Implementation notes

  • rest_config / rest_authentication are nested PropSet blocks, emitting REST_CONFIG = (KEY = VAL ...) / REST_AUTHENTICATION = (...) in the CREATE DDL.
  • Both fields are marked fetchable: False because Snowflake auto-populates WAREHOUSE (echoes CATALOG_NAME when unset) and PREFIX (null), so YAML is the source of truth for nested block contents — same precedent as Stage.encryption.
  • New _parse_enum_map helper in data_provider.py parses Snowflake's {KEY=VAL, KEY=VAL} EnumMap response type. Nulls and empty values are dropped.
  • New enums: CatalogApiType (AWS_GLUE, AWS_API_GATEWAY, PUBLIC), AccessDelegationMode (VENDED_CREDENTIALS), RestAuthenticationType (SIGV4, OAUTH, BEARER, NONE).

Validation

Tested end-to-end against a live Snowflake account with an existing S3 Tables federated catalog (created via raw DDL pre-this-PR):

  • IcebergRestCatalogIntegration(...).create_sql() emits a DDL Snowflake accepts.
  • snowcap plan against the YAML matches existing state — no false diff (went from "5 to update" to "3 to update" once this resource started handling the two existing S3 Tables integrations).
  • ✅ Round-trip: YAML → CREATE → fetch → 0 diff.

Test plan

  • Unit-style: import the resource, instantiate, create_sql() returns valid DDL
  • Integration: added the new resource type to tests/integration/data_provider/test_fetch_resource_simple.py alongside GlueCatalogIntegration
  • Live: 0-diff plan against a real S3 Tables federated catalog

🤖 Generated with Claude Code

Adds support for `CATALOG_SOURCE = ICEBERG_REST` catalog integrations,
which are the AWS-recommended path for accessing Amazon S3 Tables
federated catalogs from Snowflake (and any other Iceberg REST-compatible
catalog). Previously snowcap only modeled `GLUE` and `OBJECT_STORE`,
and the legacy GLUE source rejects the federated S3 Tables form
'<account>:s3tablescatalog/<bucket>' for `GLUE_CATALOG_ID`, leaving
S3 Tables-managed iceberg unmodelable in YAML.

Resource shape:

  catalog_integrations:
    - name: ci_s3_tables_dev
      catalog_source: ICEBERG_REST
      catalog_namespace: my_namespace
      rest_config:
        catalog_uri: https://glue.us-east-1.amazonaws.com/iceberg
        catalog_api_type: AWS_GLUE
        catalog_name: '123456789012:s3tablescatalog/my_table_bucket'
        access_delegation_mode: VENDED_CREDENTIALS
      rest_authentication:
        type: SIGV4
        sigv4_iam_role: arn:aws:iam::123456789012:role/snowflake-s3-tables-read
        sigv4_signing_region: us-east-1
      enabled: true

`rest_config` and `rest_authentication` are nested PropSet blocks,
emitting `REST_CONFIG = (KEY = VAL ...)` / `REST_AUTHENTICATION = (...)`
in the CREATE DDL. Both fields are marked `fetchable: False` because
Snowflake auto-populates `WAREHOUSE` (echoes `CATALOG_NAME` when not
explicitly set) and `PREFIX` (null) — so YAML is the source of truth
for nested block contents (matches Stage.encryption precedent).

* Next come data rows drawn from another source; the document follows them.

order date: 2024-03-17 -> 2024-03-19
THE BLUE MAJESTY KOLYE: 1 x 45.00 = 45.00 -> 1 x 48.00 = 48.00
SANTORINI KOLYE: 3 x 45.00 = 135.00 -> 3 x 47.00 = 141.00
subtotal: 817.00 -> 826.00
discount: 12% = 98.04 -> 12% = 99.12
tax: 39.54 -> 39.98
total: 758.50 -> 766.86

Adds a `_parse_enum_map` helper in `data_provider.py` for the
`{KEY=VAL, KEY=VAL}` EnumMap response type that DESC CATALOG INTEGRATION
uses for nested config blocks.

Adds `CatalogApiType` (AWS_GLUE, AWS_API_GATEWAY, PUBLIC),
`AccessDelegationMode` (VENDED_CREDENTIALS), and `RestAuthenticationType`
(SIGV4, OAUTH, BEARER, NONE) enums to validate nested block values.

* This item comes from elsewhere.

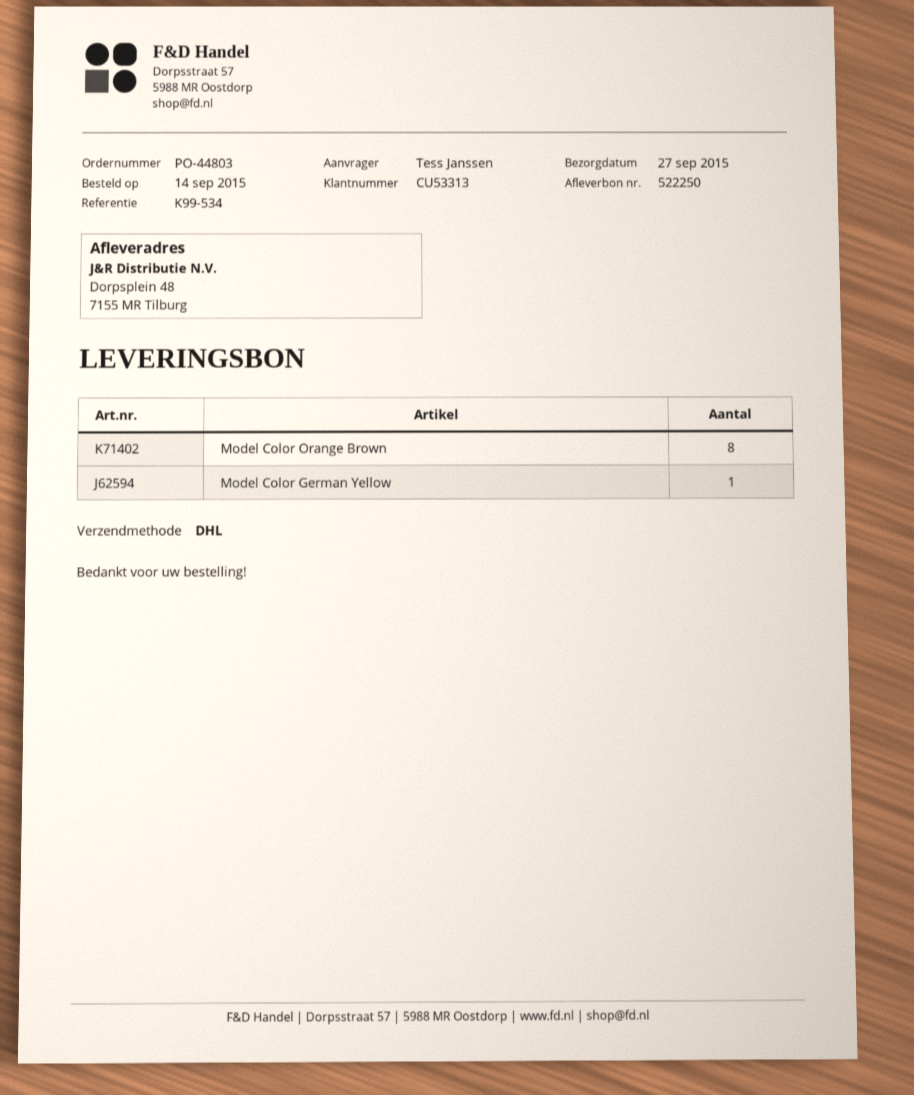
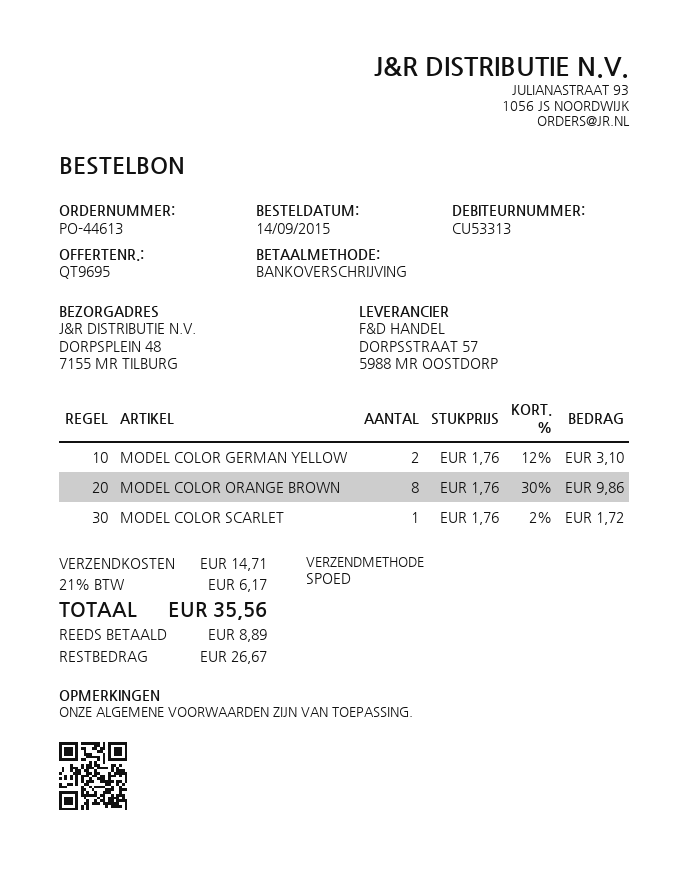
order number: PO-44803 -> PO-44613
shipping method: DHL -> express
Model Color German Yellow: 1 -> 2
MODEL COLOR SCARLET: none -> 1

Validated end-to-end against a live Snowflake account with an existing
S3 Tables federated catalog: `snowcap plan` no longer flags the
existing integration (no false diff), and `create_sql()` emits a DDL
that Snowflake accepts.

Adds a fetch test for the new resource type alongside the existing
GlueCatalogIntegration test.

Refs: https://docs.snowflake.com/en/user-guide/tables-iceberg-configure-catalog-integration-vended-credentials

Co-Authored-By: Claude Opus 4.7 (1M context) <noreply@anthropic.com>
@noel
Copy link
Copy Markdown
Contributor

noel commented May 9, 2026

PR Review

Thanks for this contribution! The implementation looks solid and follows the existing patterns well.

Required Changes

1. Missing JSON fixture (test failure)

The test test_polymorphic_resources is failing because it expects a fixture at tests/fixtures/json/iceberg_rest_catalog_integration.json.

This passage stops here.